Web page edit records:
------------------------------------
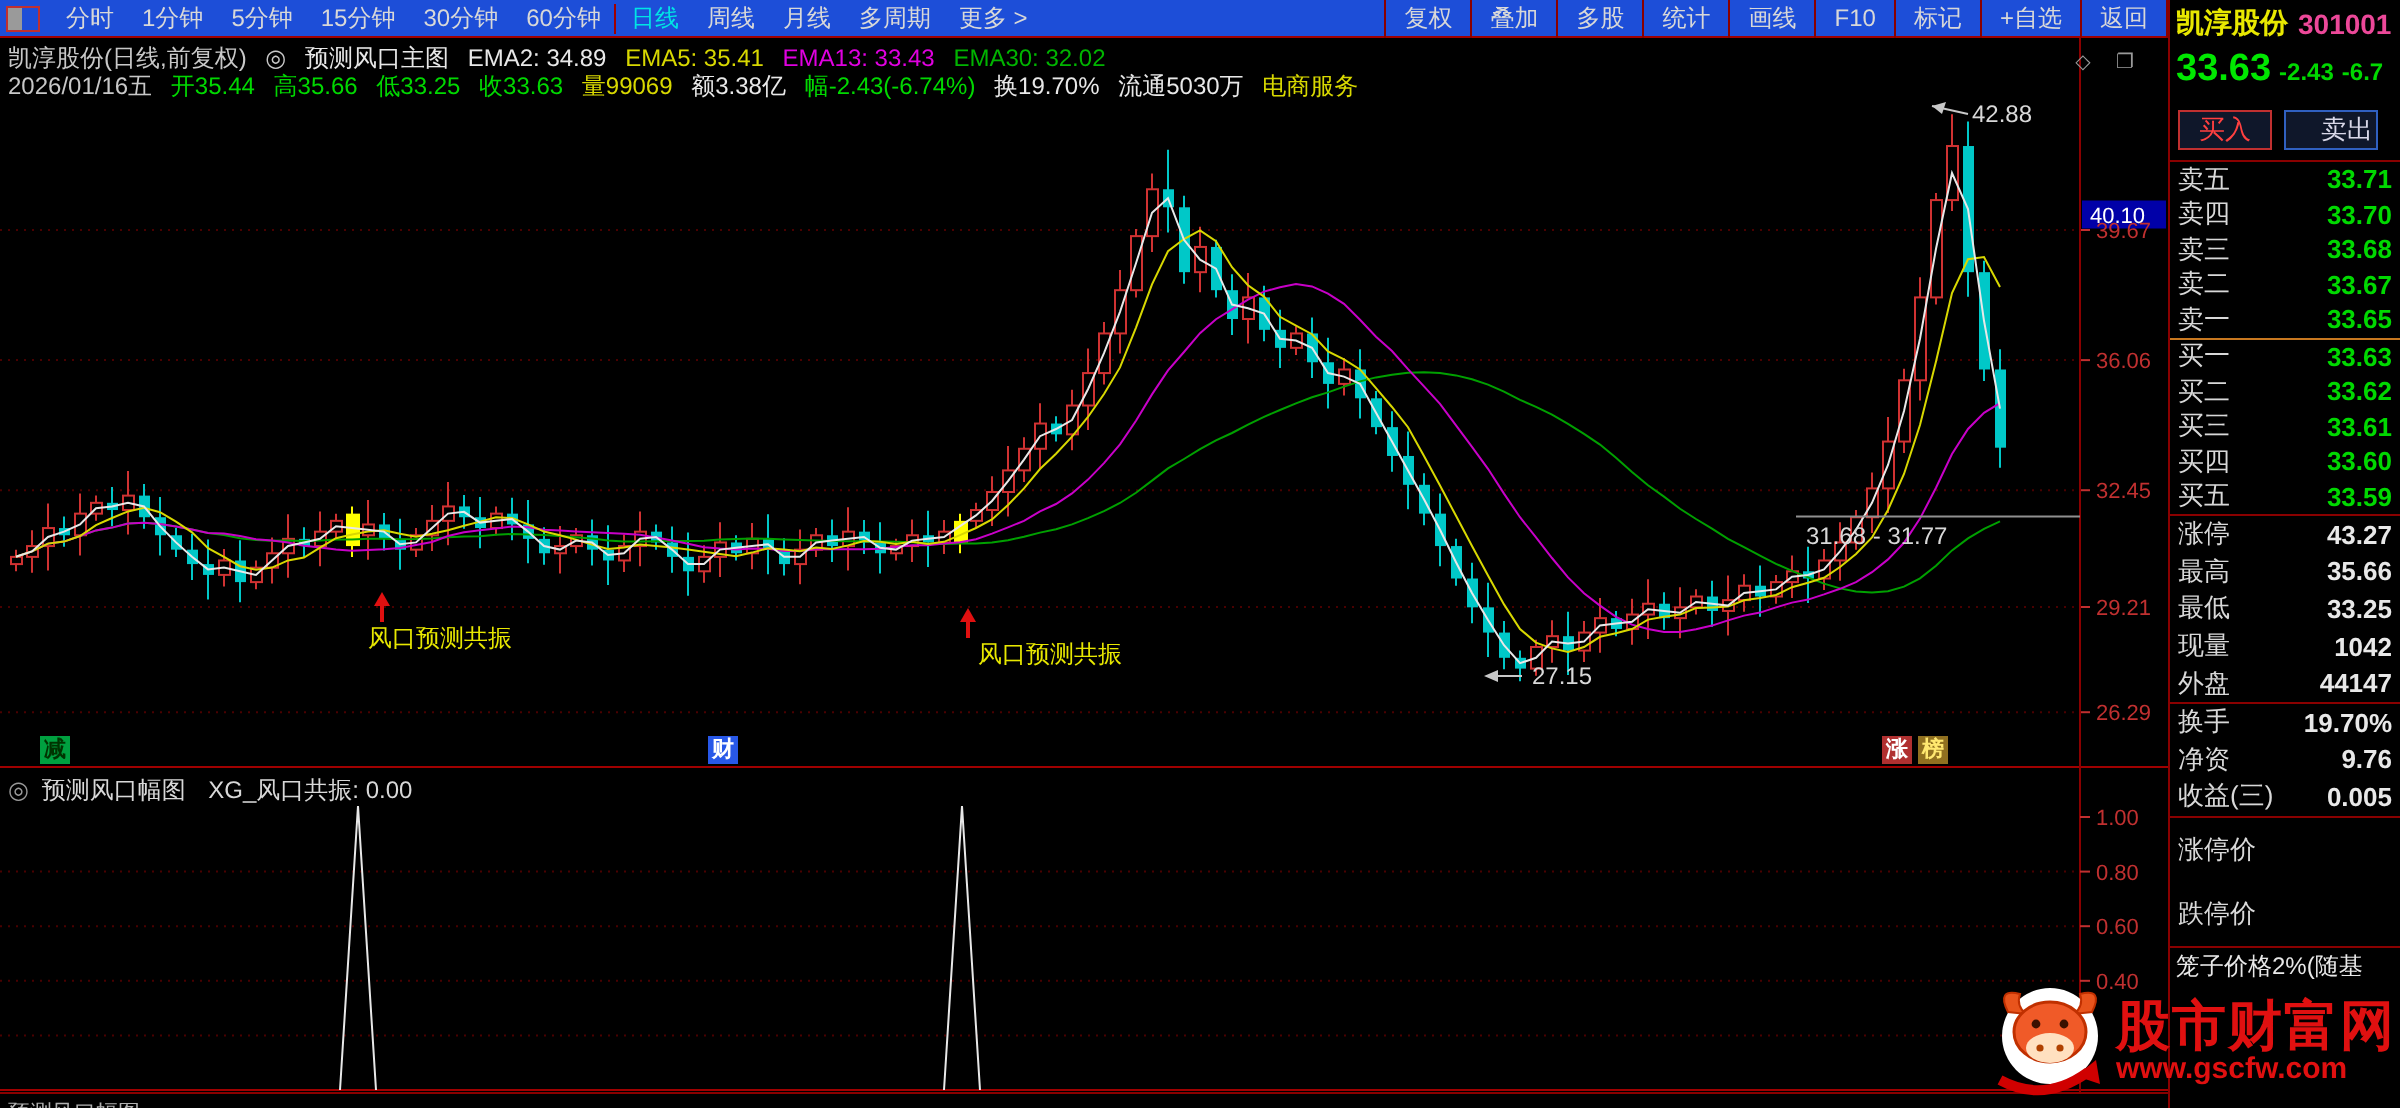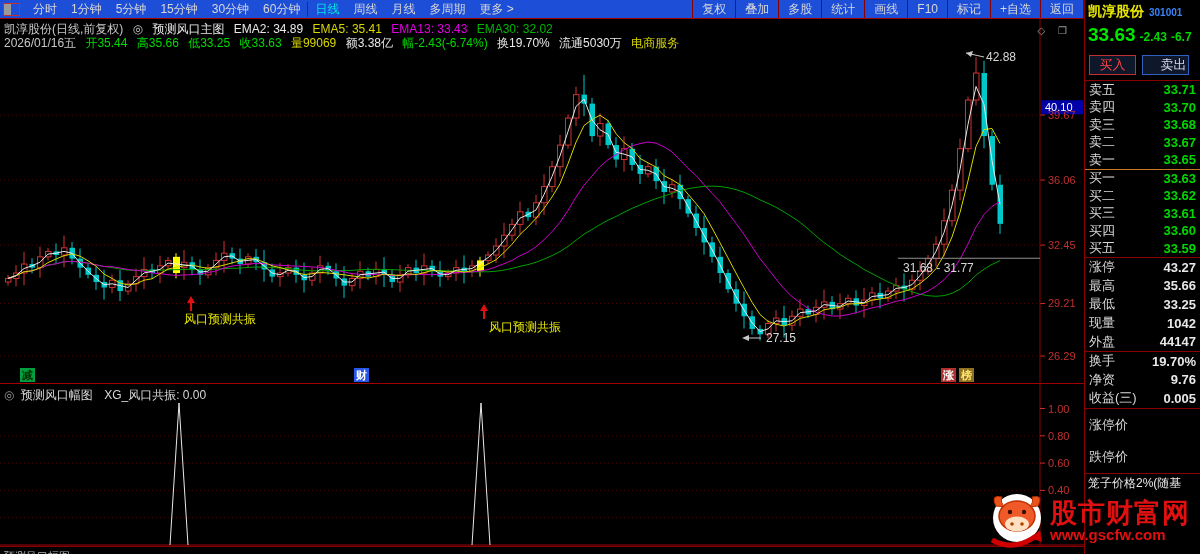--- a/index.html
+++ b/index.html
@@ -32,42 +32,42 @@
   .sub-chart svg{position:absolute;top:0;left:0;}
   .sub-header{position:absolute;top:3px;left:4px;font-size:12px;color:#d8d8d8;white-space:nowrap;z-index:3;}
   .sub-header .icn{color:#9a9a9a;margin-right:3px;}
   .bottom-strip{position:absolute;top:546px;left:0;width:1084px;height:8px;overflow:hidden;border-top:1px solid #8a0000;}
   .bottom-strip span{display:block;margin:2px 0 0 4px;font-size:11px;color:#b0b0b0;}
   
   .qpanel{position:absolute;top:0;left:1084px;width:116px;height:554px;border-left:1px solid #8a0000;
           background:#000;overflow:hidden;font-size:13px;}
   .q-name{height:24px;display:flex;align-items:center;padding:0 3px;gap:5px;white-space:nowrap;}
   .q-name .nm{color:#e8e800;font-weight:bold;font-size:14px;}
-  .q-name .cd{color:#3b82f6;font-weight:bold;font-size:10px;}
+  .q-name .cd{color:#ec4899;font-weight:bold;font-size:14px;}
   .q-price{height:25px;display:flex;align-items:baseline;gap:4px;padding:0 3px;white-space:nowrap;overflow:hidden;}
   .q-price .px{color:#00e800;font-weight:bold;font-size:19px;}
   .q-price .chg{color:#00d800;font-size:12px;font-weight:bold;}
   .q-btns{height:31px;display:flex;align-items:center;gap:6px;padding:0 4px;}
   .btn{width:47px;height:20px;font-size:13px;line-height:18px;text-align:center;background:#0f172a;cursor:pointer;}
   .btn-buy{border:1px solid #c03030;color:#ff4040;}
   .btn-sell{border:1px solid #3060c0;color:#d8d8e8;padding-left:16px;}
   .q-row{height:17.5px;display:flex;justify-content:space-between;align-items:center;padding:0 4px;white-space:nowrap;}
   .q-row .lbl{color:#d8d8d8;}
   .q-row .val{font-weight:bold;}
   .q-row2{height:18.6px;display:flex;justify-content:space-between;align-items:center;padding:0 4px;white-space:nowrap;}
   .q-row2 .lbl{color:#d8d8d8;}
   .q-row2 .val{font-weight:bold;color:#e8e8e8;}
   .sep-red{border-top:1px solid #8a0000;}
   .sep-orange{border-top:1px solid #c87820;}
   .q-market{height:25px;background:#2a2a2a;display:flex;justify-content:space-between;align-items:center;
             padding:0 4px;color:#e8e8e8;font-weight:bold;white-space:nowrap;}
   .q-limit{height:15px;display:flex;align-items:center;padding:16px 4px;color:#d8d8d8;}
   .q-cage{height:19px;display:flex;align-items:center;padding:0 3px;color:#e8e8e8;font-size:12px;white-space:nowrap;overflow:hidden;}
   
-  .logo{position:absolute;right:2px;bottom:0;width:214px;height:66px;display:flex;align-items:center;z-index:6;}
+  .logo{position:absolute;right:2px;bottom:0;width:214px;height:66px;display:flex;align-items:center;z-index:6;justify-content:flex-end;}
   .logo-text{display:flex;flex-direction:column;line-height:1.05;}
   .logo-text .t1{color:#e01010;font-size:27px;font-weight:bold;letter-spacing:1px;}
   .logo-text .t2{color:#e01010;font-size:15px;font-weight:bold;}
 </style>
 </head>
 <body>
 
 <div class="screen">
 
   <div class="topbar">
------------------------------------
Exactly reproduce the entries above, minus the pictures.

--- a/index.html
+++ b/index.html
@@ -32,42 +32,42 @@
   .sub-chart svg{position:absolute;top:0;left:0;}
   .sub-header{position:absolute;top:3px;left:4px;font-size:12px;color:#d8d8d8;white-space:nowrap;z-index:3;}
   .sub-header .icn{color:#9a9a9a;margin-right:3px;}
   .bottom-strip{position:absolute;top:546px;left:0;width:1084px;height:8px;overflow:hidden;border-top:1px solid #8a0000;}
   .bottom-strip span{display:block;margin:2px 0 0 4px;font-size:11px;color:#b0b0b0;}
   
   .qpanel{position:absolute;top:0;left:1084px;width:116px;height:554px;border-left:1px solid #8a0000;
           background:#000;overflow:hidden;font-size:13px;}
   .q-name{height:24px;display:flex;align-items:center;padding:0 3px;gap:5px;white-space:nowrap;}
   .q-name .nm{color:#e8e800;font-weight:bold;font-size:14px;}
-  .q-name .cd{color:#3b82f6;font-weight:bold;font-size:10px;}
+  .q-name .cd{color:#ec4899;font-weight:bold;font-size:14px;}
   .q-price{height:25px;display:flex;align-items:baseline;gap:4px;padding:0 3px;white-space:nowrap;overflow:hidden;}
   .q-price .px{color:#00e800;font-weight:bold;font-size:19px;}
   .q-price .chg{color:#00d800;font-size:12px;font-weight:bold;}
   .q-btns{height:31px;display:flex;align-items:center;gap:6px;padding:0 4px;}
   .btn{width:47px;height:20px;font-size:13px;line-height:18px;text-align:center;background:#0f172a;cursor:pointer;}
   .btn-buy{border:1px solid #c03030;color:#ff4040;}
   .btn-sell{border:1px solid #3060c0;color:#d8d8e8;padding-left:16px;}
   .q-row{height:17.5px;display:flex;justify-content:space-between;align-items:center;padding:0 4px;white-space:nowrap;}
   .q-row .lbl{color:#d8d8d8;}
   .q-row .val{font-weight:bold;}
   .q-row2{height:18.6px;display:flex;justify-content:space-between;align-items:center;padding:0 4px;white-space:nowrap;}
   .q-row2 .lbl{color:#d8d8d8;}
   .q-row2 .val{font-weight:bold;color:#e8e8e8;}
   .sep-red{border-top:1px solid #8a0000;}
   .sep-orange{border-top:1px solid #c87820;}
   .q-market{height:25px;background:#2a2a2a;display:flex;justify-content:space-between;align-items:center;
             padding:0 4px;color:#e8e8e8;font-weight:bold;white-space:nowrap;}
   .q-limit{height:15px;display:flex;align-items:center;padding:16px 4px;color:#d8d8d8;}
   .q-cage{height:19px;display:flex;align-items:center;padding:0 3px;color:#e8e8e8;font-size:12px;white-space:nowrap;overflow:hidden;}
   
-  .logo{position:absolute;right:2px;bottom:0;width:214px;height:66px;display:flex;align-items:center;z-index:6;}
+  .logo{position:absolute;right:2px;bottom:0;width:214px;height:66px;display:flex;align-items:center;z-index:6;justify-content:flex-end;}
   .logo-text{display:flex;flex-direction:column;line-height:1.05;}
   .logo-text .t1{color:#e01010;font-size:27px;font-weight:bold;letter-spacing:1px;}
   .logo-text .t2{color:#e01010;font-size:15px;font-weight:bold;}
 </style>
 </head>
 <body>
 
 <div class="screen">
 
   <div class="topbar">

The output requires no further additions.